Desiré Cabrera (*)
Monseñor Joaquín Robledo, obispo de Carapeguá, afirmó que los pastores de la Iglesia han sido testigos de la angustia y el sufrimiento de muchas personas que se sienten defraudadas en sus profundas aspiraciones: de justicia, proyectos e ideales. A causa del egoísmo y de la avaricia de los gobernantes hay migración, así como las profundas desigualdades que afectan el país. Defendió el celibato e invitó a los consagrados a llevar una vida virginal y pobre.
En ese sentido, el prelado afirmó que los pastores de la Iglesia, muchas veces, han sido testigos de “la angustia y el sufrimiento de muchos hermanos nuestros que se sienten defraudados en sus profundas aspiraciones: de justicia, proyectos e ideales”. A causa del egoísmo y de la avaricia, de autoridades y gobernantes, el pecado esclaviza a los hombres.

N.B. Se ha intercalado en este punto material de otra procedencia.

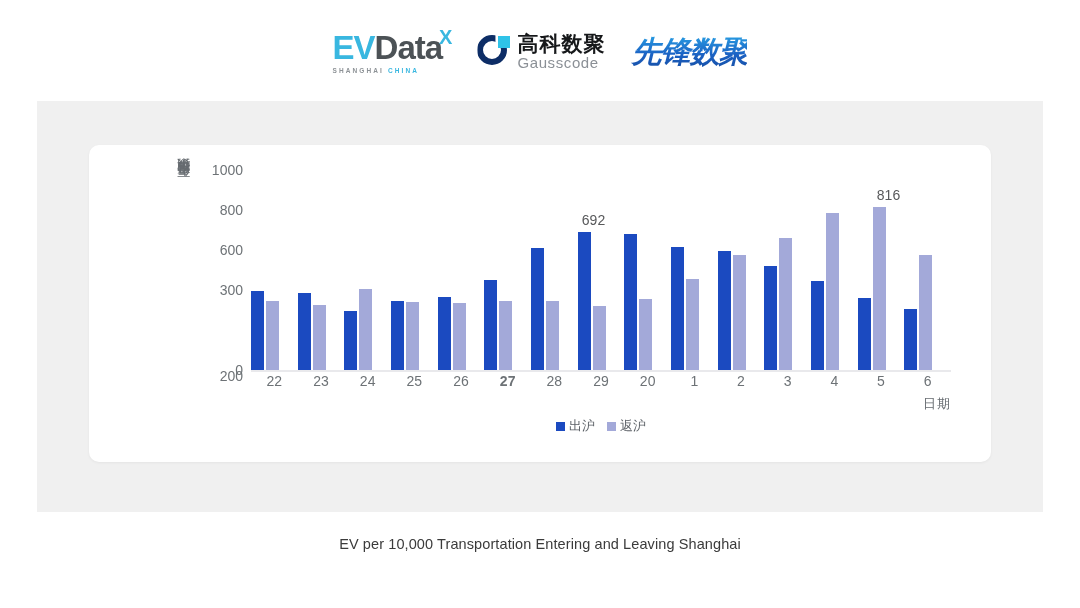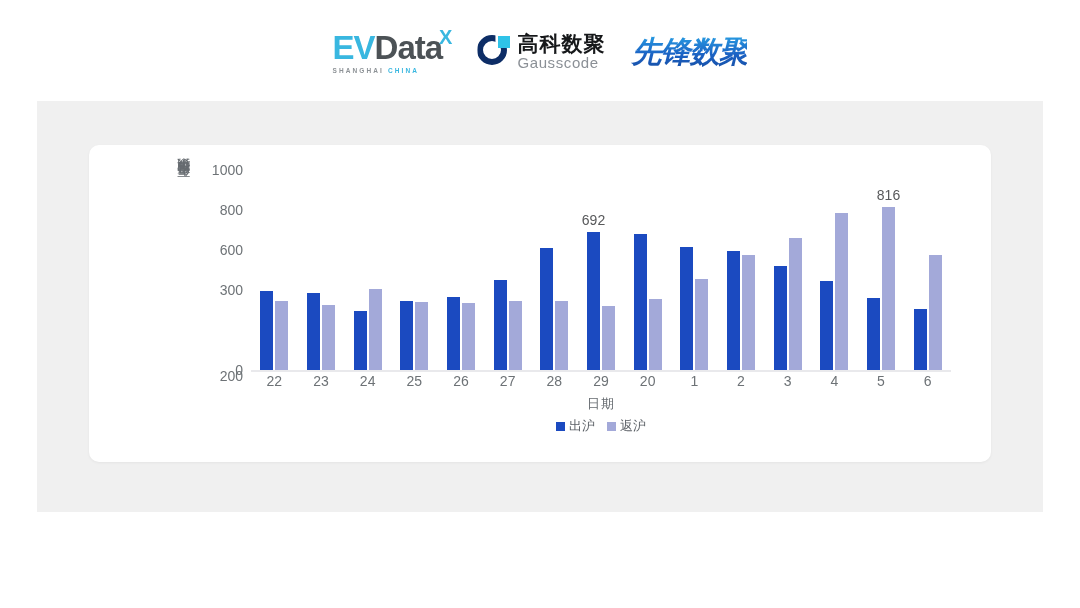"816" .group { justify-content: center -> none }
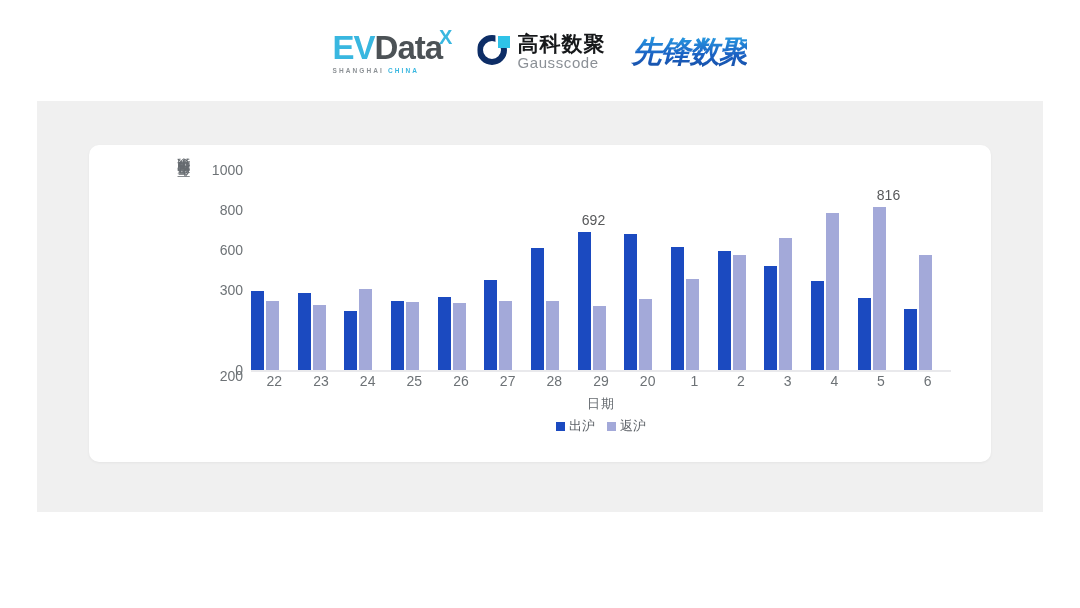"27" div.x-tick { font-weight: none -> bold }
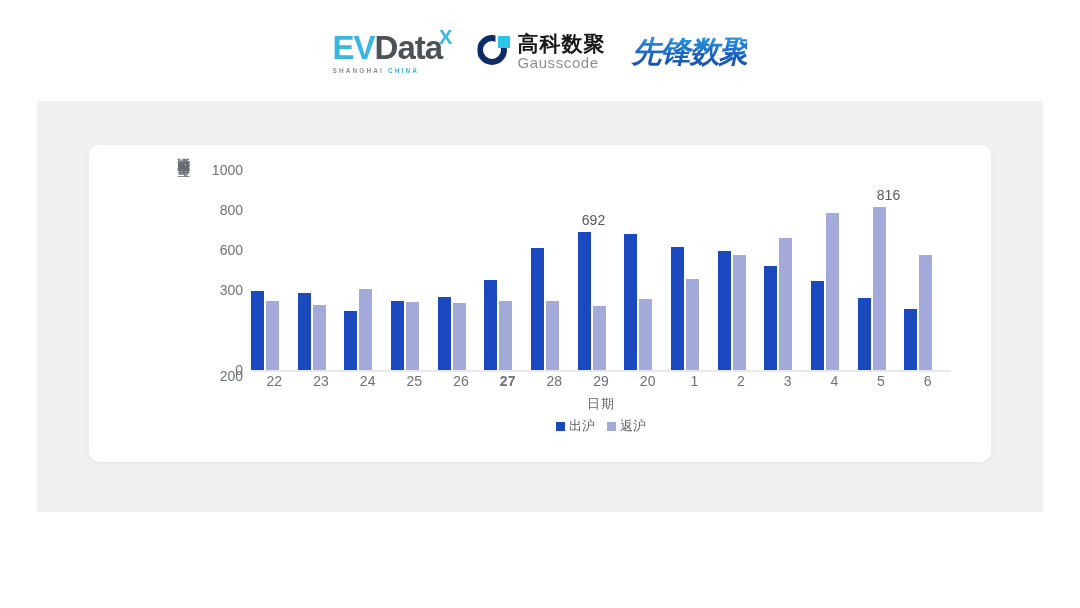"日期" .x-title { text-align: center -> right }
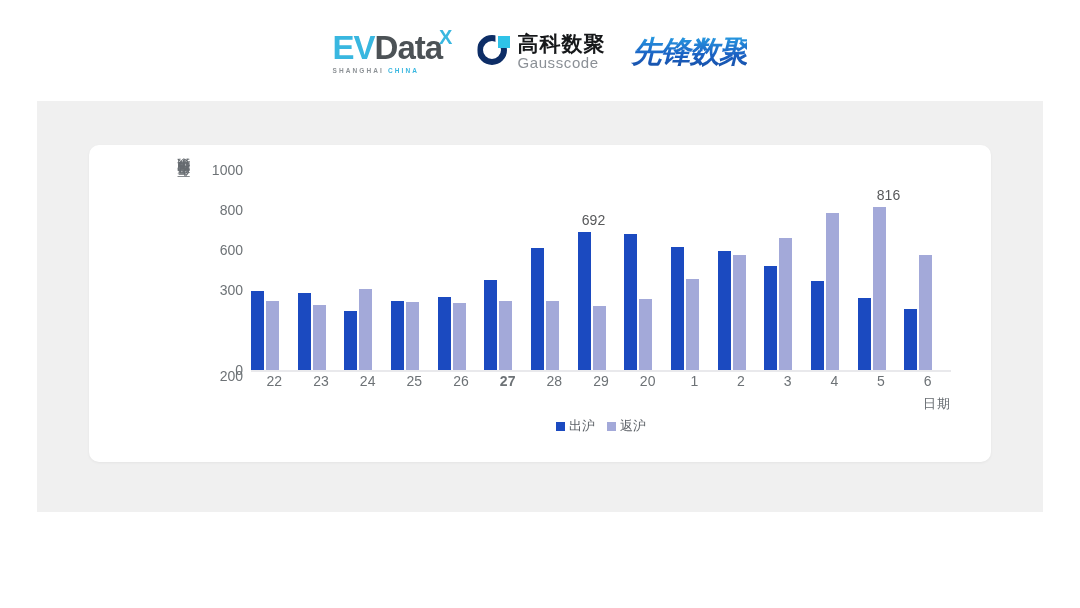"EV per 10,000 Transportation Entering" div.cap-en { html: none -> <div>EV per 10,000 Transportation Entering and Leaving Shanghai</div> }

Sostuvo además que muchos conciudadanos se sintieron obligados a emigrar a otras ciudades o países lejanos, a causa de esa situación. Van a países donde encuentran derechos inalienables de todo ser humano: como el trabajo, la salud y una vida digna, que aquí se los negaron o no los encontraron.
Asimismo, Mons. Robledo explicó lo que significa ser cristiano: “ser cristiano requiere remar contra la corriente, vivir con radicalidad y fidelidad nuestra fe; significa ser signo de contradicción en un mundo que tiende a alejarse de sus raíces cristianas”.
El obispo también se refirió a los sacerdotes y religiosos diciendo que la vida consagrada es un don del Padre a su Iglesia y se constituye en un elemento decisivo para su misión. Es un camino especial al servicio de Dios y de la humanidad, asumiendo la forma de vida que Cristo escogió para venir a este mundo: una vida virginal, pobre y obediente.
Al respecto indicó que un desafío para el presbítero es que está llamado a sembrar la semilla del Evangelio en la cultura actual, especialmente en los jóvenes. Otro desafío se refiere a los aspectos vitales y afectivos, el celibato y una vida espiritual intensa fundada en la caridad pastoral. Finalizó su homilía, rogando a la Virgen María, para que interceda por todos los creyentes para que podamos renovarnos y renovar nuestro querido Paraguay, con humildad, con libertad y total fidelidad.